##### MATERIAL FOR THE TASK #####

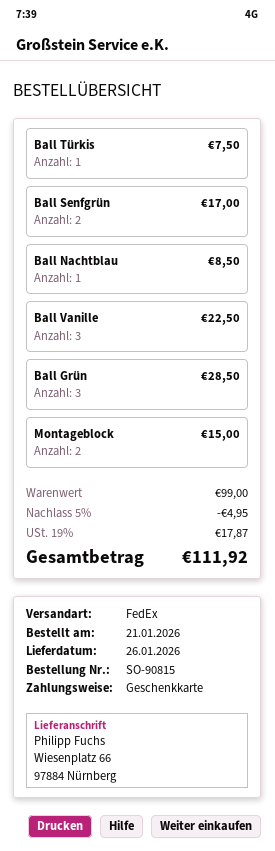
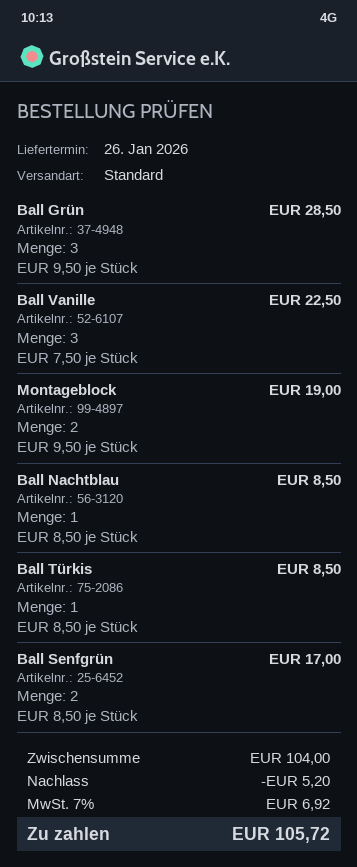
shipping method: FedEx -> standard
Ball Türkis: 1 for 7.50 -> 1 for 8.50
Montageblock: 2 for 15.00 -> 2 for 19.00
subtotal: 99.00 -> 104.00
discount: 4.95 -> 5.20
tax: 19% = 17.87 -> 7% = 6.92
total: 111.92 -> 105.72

#####
##### MATERIAL FOR THE TASK #####

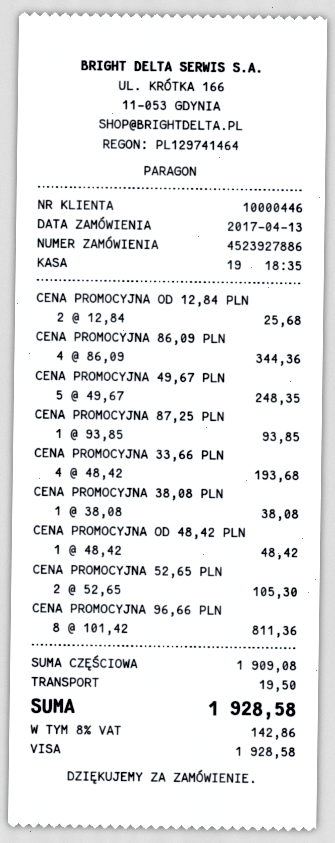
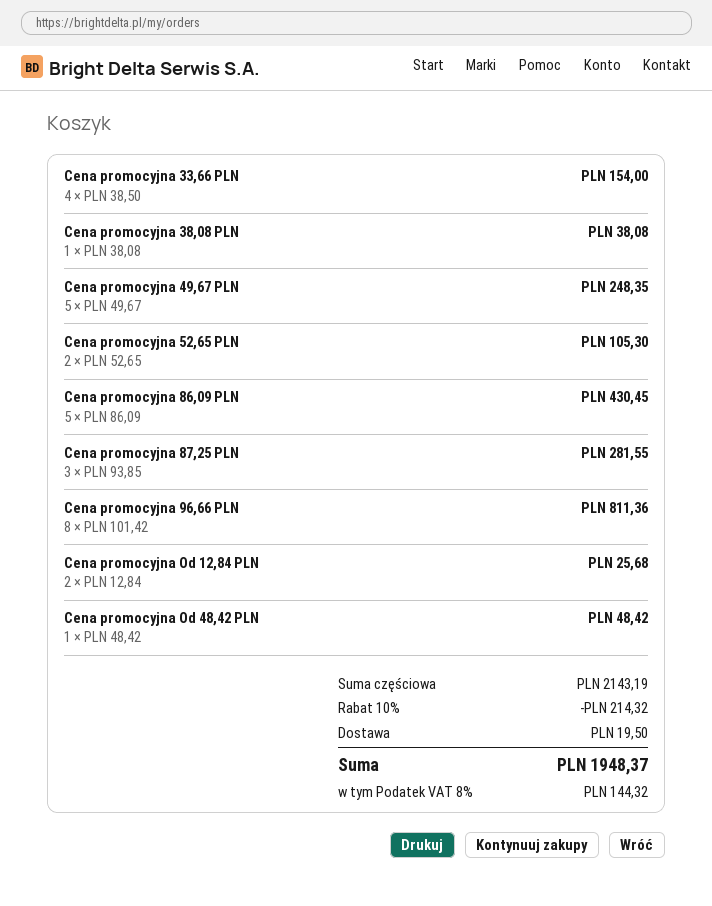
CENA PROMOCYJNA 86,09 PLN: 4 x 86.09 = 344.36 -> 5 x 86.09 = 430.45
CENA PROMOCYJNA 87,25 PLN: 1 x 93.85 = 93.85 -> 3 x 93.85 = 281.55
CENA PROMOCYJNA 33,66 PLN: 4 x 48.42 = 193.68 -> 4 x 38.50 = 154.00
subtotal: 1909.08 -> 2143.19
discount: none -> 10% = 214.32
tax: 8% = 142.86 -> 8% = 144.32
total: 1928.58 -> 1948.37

#####

__PROBLEM STATEMENT__:
Look for the string "subtotal" in the entries above. Copy every line that has it.

__WRITTEN SOLUTION__:
subtotal: 99.00 -> 104.00
subtotal: 1909.08 -> 2143.19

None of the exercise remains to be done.